# Tag Archives: Pythagorean Theorem

## Pythagorean Investigation

Here’s a challenge @jamestanton tweeted yesterday:

Visually, Tanton is asking if there is an integer right triangle (like the standard version shown on the left below) for which the integer triangle on the right exists.

The algebraic equivalent to this question is, for some $a^2+b^2=c^2$, does there exist a Natural number d so that $b^2+c^2=d^2$?

I invoked Euclid’s formula in my investigation to show that there is no value of d to make this possible.  I’d love to hear of any other proof variations.

INVOKING EUCLID’S FORMULA

For any coprime natural numbers m & n where $m>n$ and $m-n$ is odd, then every primitive Pythagorean triple can be generated by $\left\{ m^2 - n^2, 2mn, m^2 + n^2 \right\}$.

For any Natural number kevery Pythagorean triple can be generated by $\left\{ k \cdot \left( m^2 - n^2 \right), k \cdot \left( 2mn \right), k \cdot \left( m^2 + n^2 \right) \right\}$.

The generator term $k \cdot \left( m^2 + n^2 \right)$ must be the original hypotenuse (side c), but either $k \cdot \left( m^2 - n^2 \right)$ or $k \cdot \left( 2mn \right)$ can be side b.  So, if Tanton’s scenario is true, I needed to check two possible cases.  Does there exist a Natural number d such that

$d^2 = \left( k \cdot \left( m^2 - n^2 \right) \right)^2 + \left( k \cdot \left( m^2 + n^2 \right) \right)^2 = 2k^2 \left( m^4 + n^4 \right)$

or

$d^2 = \left( k \cdot \left( 2mn \right) \right)^2 + \left( k \cdot \left( m^2 + n^2 \right) \right)^2 = k^2 \left( m^4 +6m^2n^2 + n^4 \right)$

is true?

EVALUATING THE POSSIBILITIES

For the first equation, there is a single factor of 2 on the right, and there is no way to extract an odd number of factors of 2 from $\left( m^4 + n^4 \right)$ or $k^2$, so $2k^2 \left( m^4 + n^4 \right)$ can’t represent a perfect square.

For the second equation, there is no way to factor $\left( m^4 +6m^2n^2 + n^4 \right)$ over Integers, so $k^2 \left( m^4 +6m^2n^2 + n^4 \right)$ can’t be a perfect square either.

Since neither equation can create a perfect square, there is no Natural value of d that makes {b, c, d} a Pythagorean triple.  Tanton’s challenge is impossible.

Does anyone have a different approach?

## Unexpected Proof of the Pythagorean Theorem

Following is a neat discovery of an alternative proof of the Pythagorean Theorem resulting from the multiple solutions to the Circle and Square problem.  I’m sure someone has seen this before, as there are literally 100s of unique proofs of the Pythagorean Theorem, but this one was new to me.

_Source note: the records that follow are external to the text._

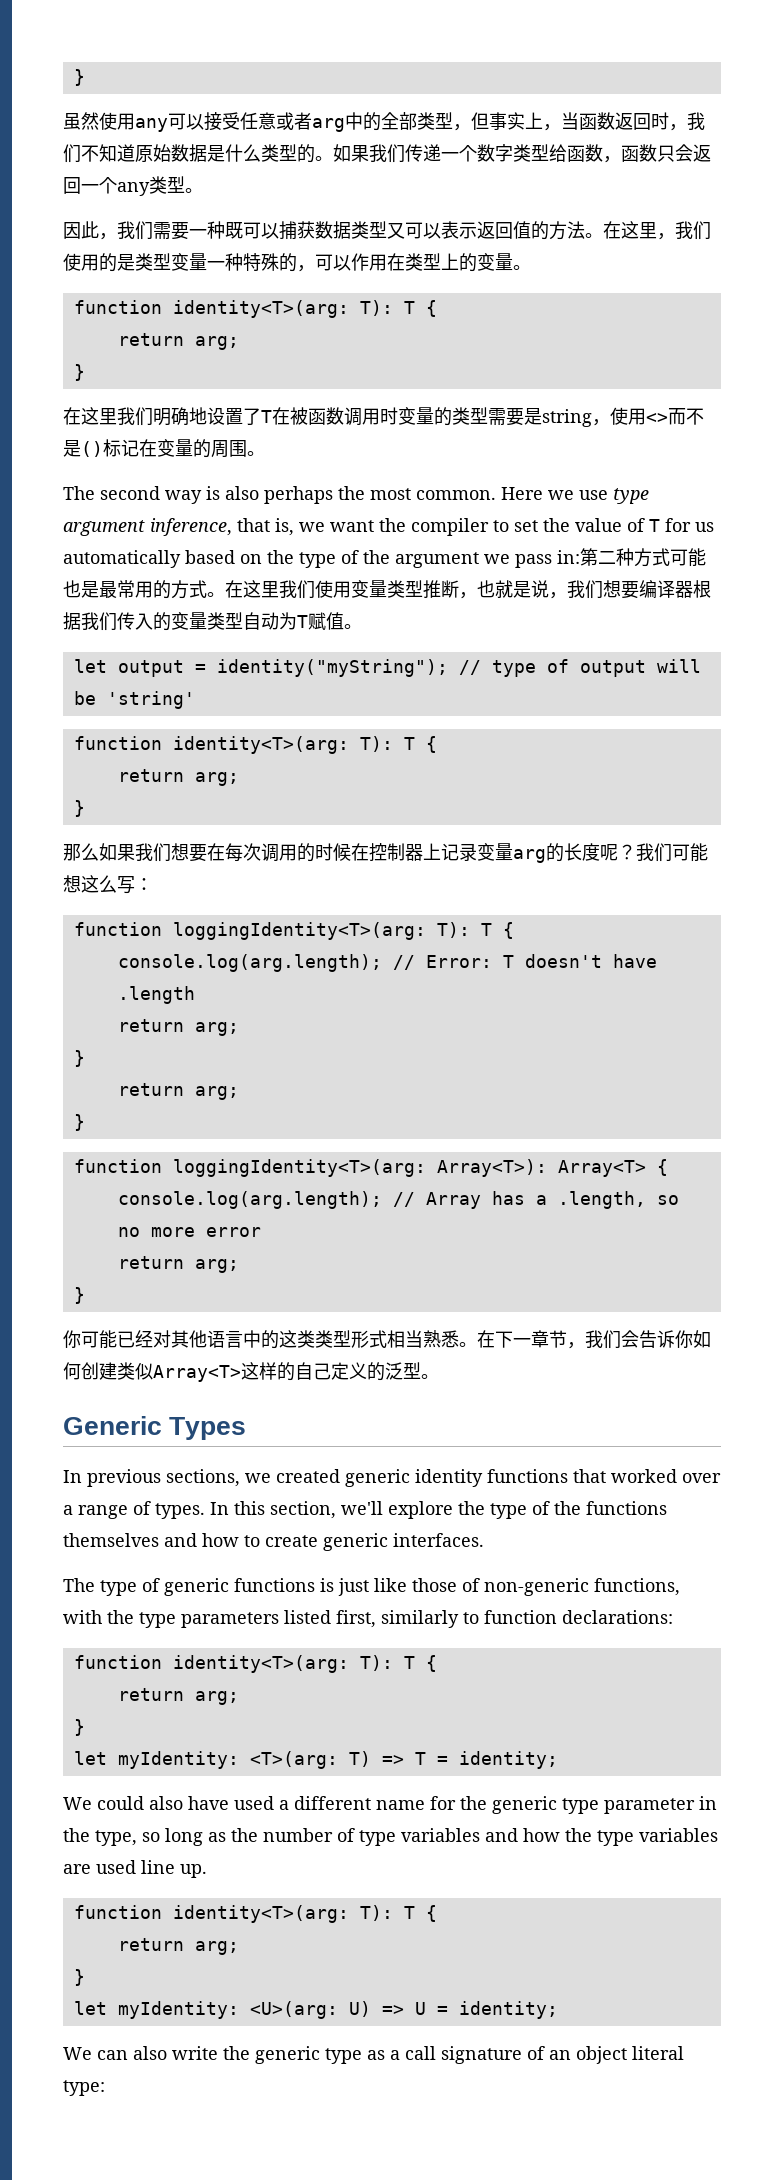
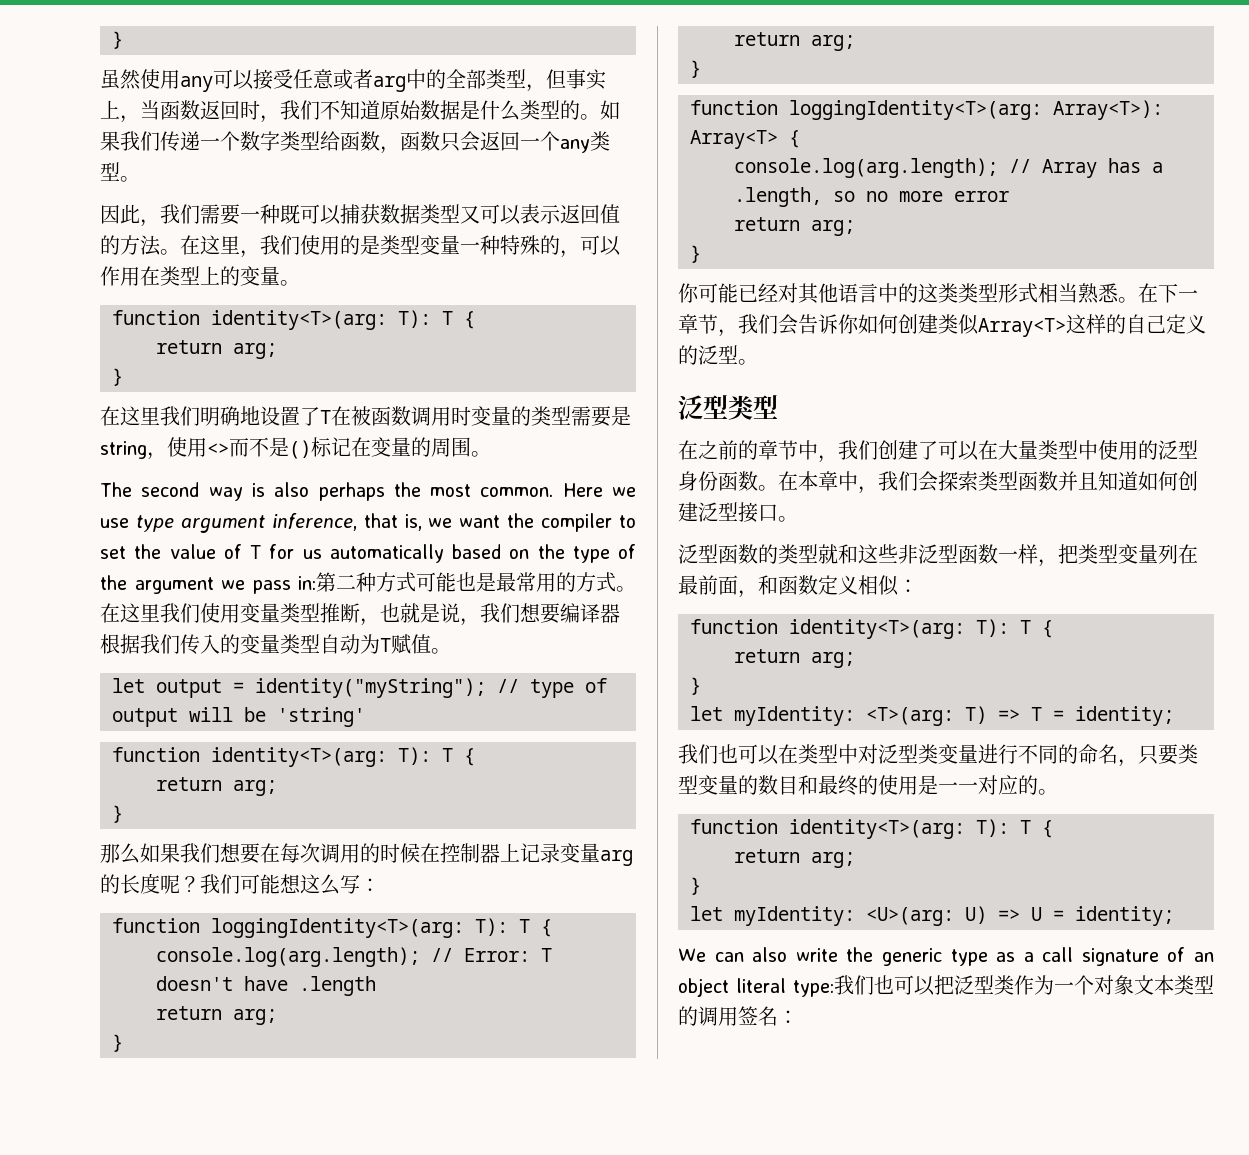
[63,1416,247,1440] [63,1469,721,1487] [63,1501,667,1519] [63,1533,484,1551] [63,1578,680,1596] [63,1610,673,1628] Generic Types // In previous sections, we created generic identity functions that worked over a range of types. In this section, we'll explore the type of the functions themselves and how to create generic interfaces. // The type of generic functions is just like those of non-generic functions, with the type parameters listed first, similarly to function declarations: -> [678,395,778,420] [678,440,1198,463] [678,471,1198,494] [678,502,798,523] [678,544,1198,567] [678,575,918,598] 泛型类型 // 在之前的章节中，我们创建了可以在大量类型中使用的泛型身份函数。在本章中，我们会探索类型函数并且知道如何创建泛型接口。 // 泛型函数的类型就和这些非泛型函数一样，把类型变量列在最前面，和函数定义相似：
[63,1796,717,1814] [63,1828,718,1846] [63,1860,207,1878] We could also have used a different name for the generic type parameter in the type, so long as the number of type variables and how the type variables are used line up. -> [678,744,1198,767] [678,775,1058,796] 我们也可以在类型中对泛型类变量进行不同的命名，只要类型变量的数目和最终的使用是一一对应的。
(105, 2088) none -> [834,975,1214,996] [678,1006,798,1026] 我们也可以把泛型类作为一个对象文本类型的调用签名：

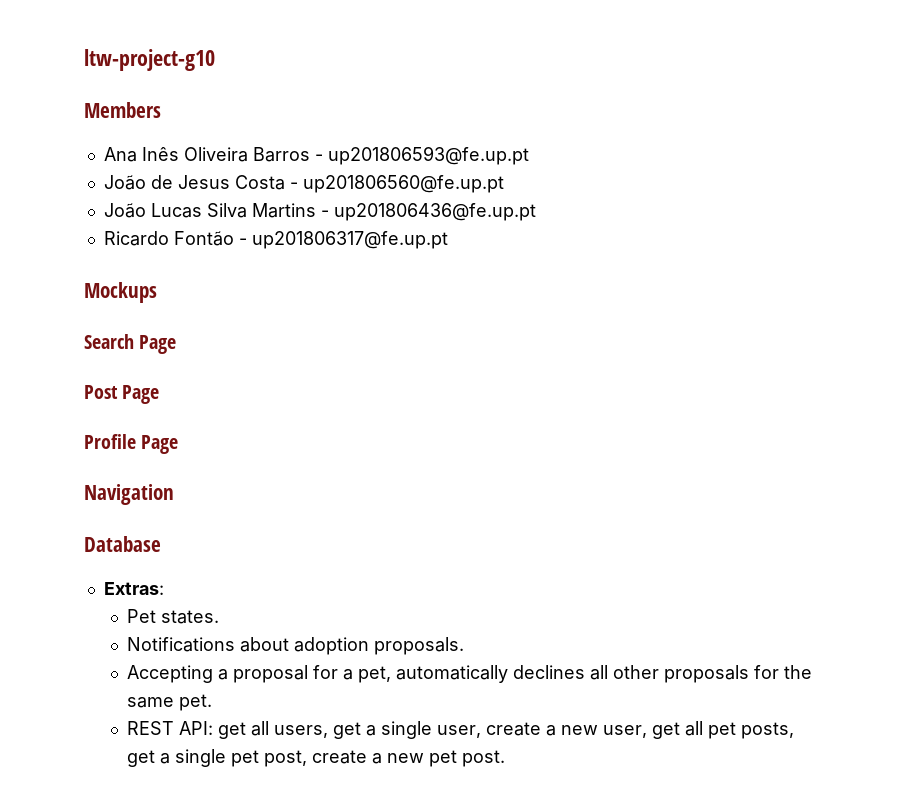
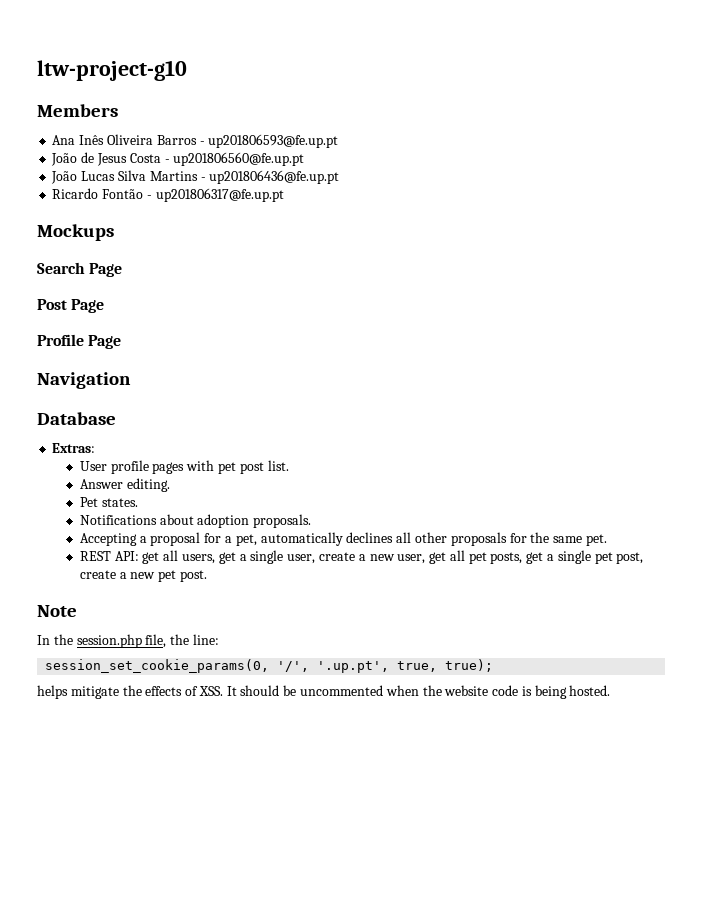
(164, 588) none -> [79,460,289,474] [79,478,170,492] // User profile pages with pet post list. // Answer editing.
(505, 758) none -> [37,605,77,617] [37,634,219,648] [45,659,494,673] [37,685,611,699] // Note // In the session.php file, the line: // session_set_cookie_params(0, '/', '.up.pt', true, true); // helps mitigate the effects of XSS. It should be uncommented when the website code is being hosted.

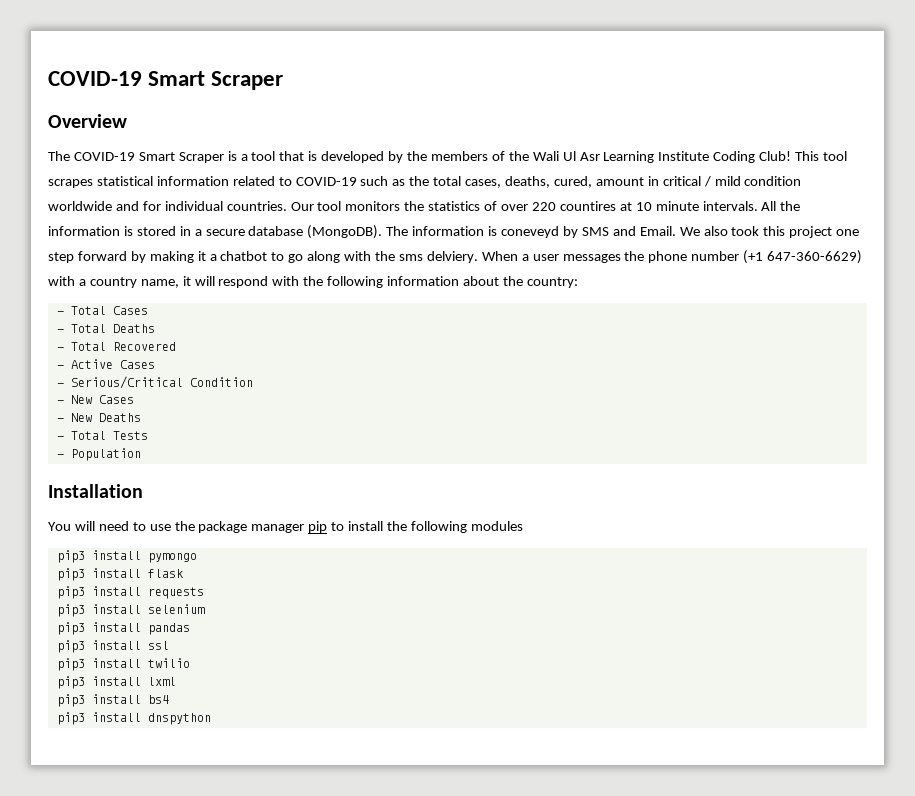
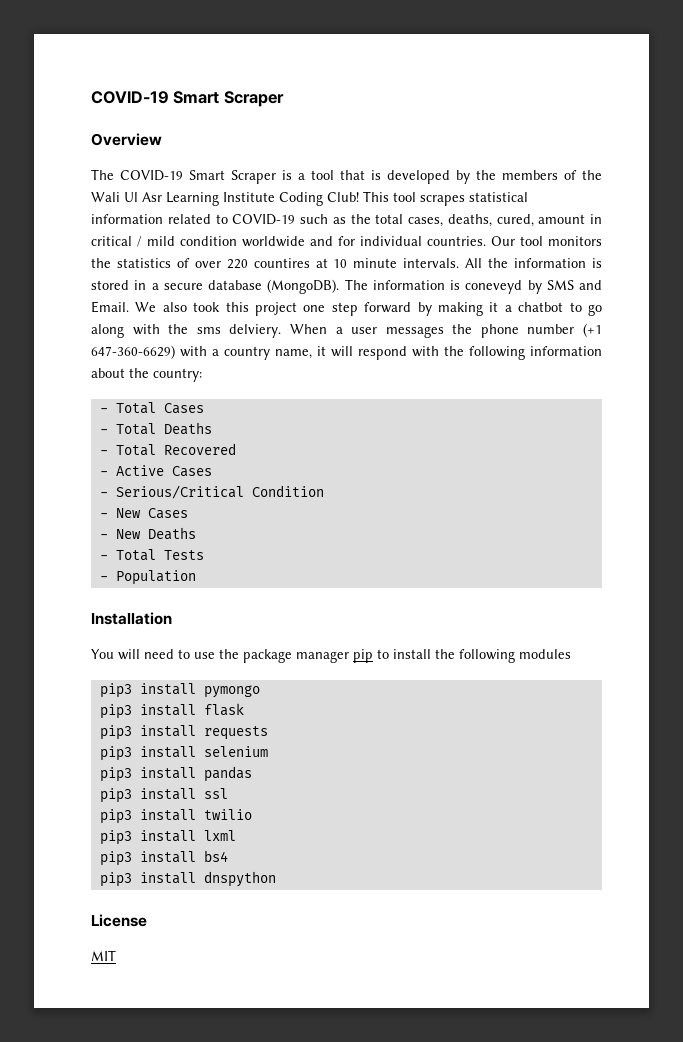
(211, 719) none -> [91,914,147,927] [91,950,116,961] // License // MIT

The intersecting chord relationships in a circle can be proven using only similar triangles.  Proofs of these are at the bottom of this post, if needed.  Using only those, you can prove the Pythagorean Theorem.

PROOF:

The image below–a revision of the diagram from my previous post–shows diameter DE in circle C.  Chord AB is a side of the given square from the Circle and Square problem and is bisected by symmetry into two segments, each of length a.  Let  be the radius of circle C.  Let the portion of DE from point C to chord AB have length b.  Because AB is a chord bisected by diameter DE, two right triangles are created, as shown.

AB and DE are intersecting chords, so $a \cdot a = (r-b) \cdot (r+b)$.  Expanding the right side and moving the $b^2$ term to the other side gives the Pythagorean Theorem.

Short and sweet once the chord relationships are established.

SUPPORTING PROOF 1:

In the image below, AB and CD are any two chords intersecting at point E.  Vertical angles give $\angle DEA \cong \angle BEC$.  Because $\angle ADE$ and $\angle CBE$ are inscribed angles sharing arc AC, they are also congruent.

That means $\Delta ADE \sim \Delta CBE$, which gives $\displaystyle \frac{x}{w} = \frac{y}{z}$, or $x \cdot z = w \cdot y$.  QED

SUPPORTING PROOF 2:
Show that if a diameter bisects a chord, the diameter and chord are perpendicular.  Start with the vertical diameter of circle C bisecting chord AB.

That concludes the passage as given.